Sandor had been the one to cast the potion at me in Nightguard. The last time I saw him, he was a strong, somewhat arrogant man with vivid gray eyes. He was now pale, his eyes bloodshot, and his brocaded tunic splattered with blood.
“Tell me how you betrayed me, Sandor,” the queen said, her command worming across him like one of the many continually slinking serpents beneath us. “How I gave you my trust and you released Elowyn from where I’d ordered her locked up so that she could defy me and my rightful reign.”
She stared at Sandor expectantly. So did everyone else. I wanted to, but felt a subtle tug that told me to remain unmoving, and hurried to obey.
“Sandor,” the queen pressed as my heart decided to begin beating in my throat. Her patent vehemence faded, replaced by a petulant playfulness that was perhaps worse. “Confess your sins and perhaps I’ll let you live. ”
“Answer her, man,” Hiroshi whispered to Sandor, who only grunted in response.
“You heard our queen,” Ryder added. “Don’t make her wait.”
Sandor croaked some more, something odd about the sound. I wrestled with the desire to study him while unease caressed the patches of my bare skin.
“I don’t think he can answer,” Rush offered gently.

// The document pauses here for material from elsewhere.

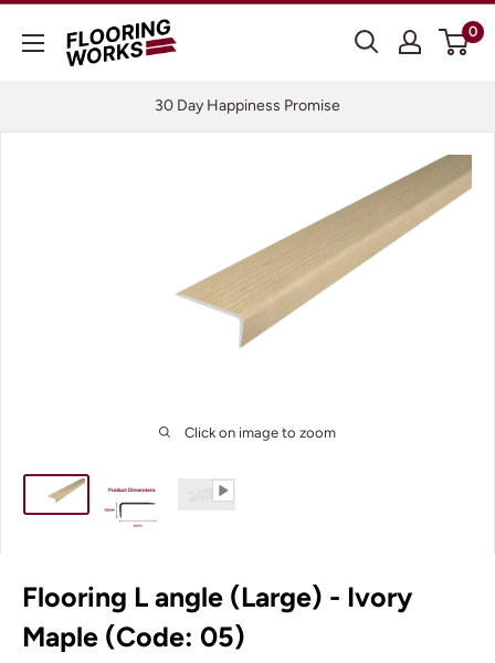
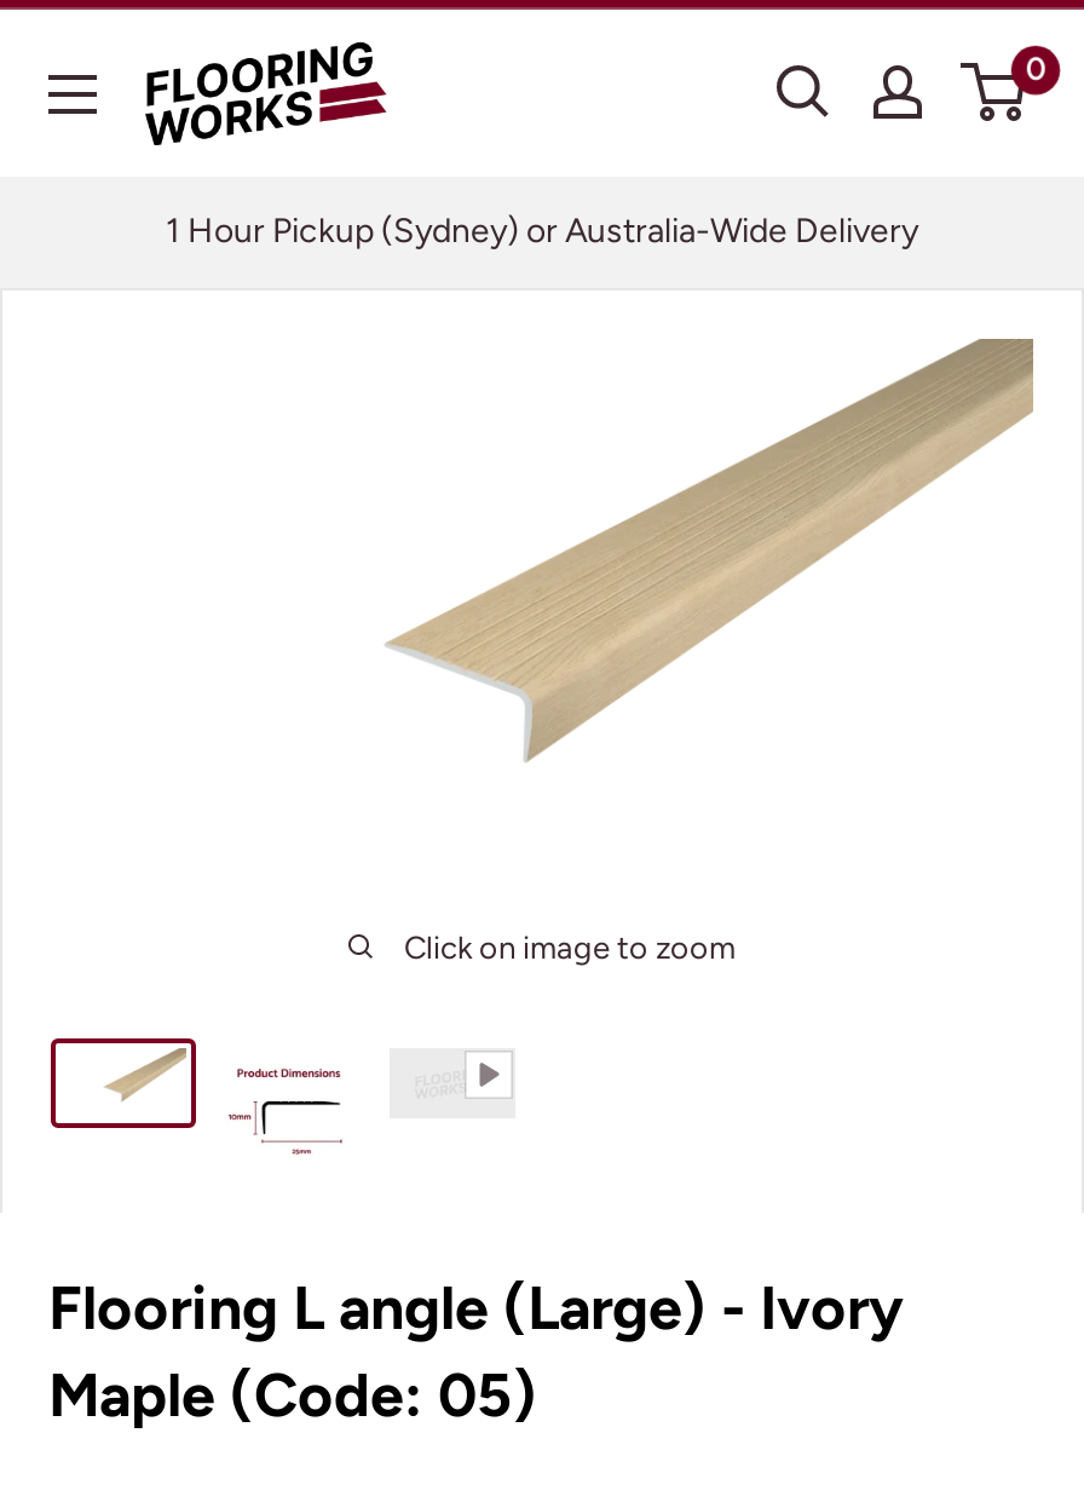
[155,96,340,115] 30 Day Happiness Promise -> [166,210,918,251] 1 Hour Pickup (Sydney) or Australia-Wide Delivery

The queen smiled—delighted, amused … wicked. “Ever the smart one, aren’t you, Rush? So observant.” At that, she looked meaningfully at me—as if I needed the reminder that I’d become too friendly with a man with one task: to please his queen by keeping tabs on me.
She waved a hand nonchalantly, and whatever hold she’d had on me vanished. My body went to sag but I didn’t allow a muscle to so much as twitch. The queen was a spider clicking her pincers, closing in on the prey in her web.
Her stare fully on Sandor, I dared a look at him. His clammy skin was coated in a sheen of sweat, and the gray of his eyes was fevered. Blood crusted the corners of his dried, cracked lips.
The queen crossed one ankle over the other and tsked as if bored. “Oh, that’s right. Sandor is no longer possessed of his tongue.”
She tossed her head back and laughed.
Not a single other person there, not even Braque or Ivar, immediately followed her lead.
I barely breathed as Sandor let out a soft whimper.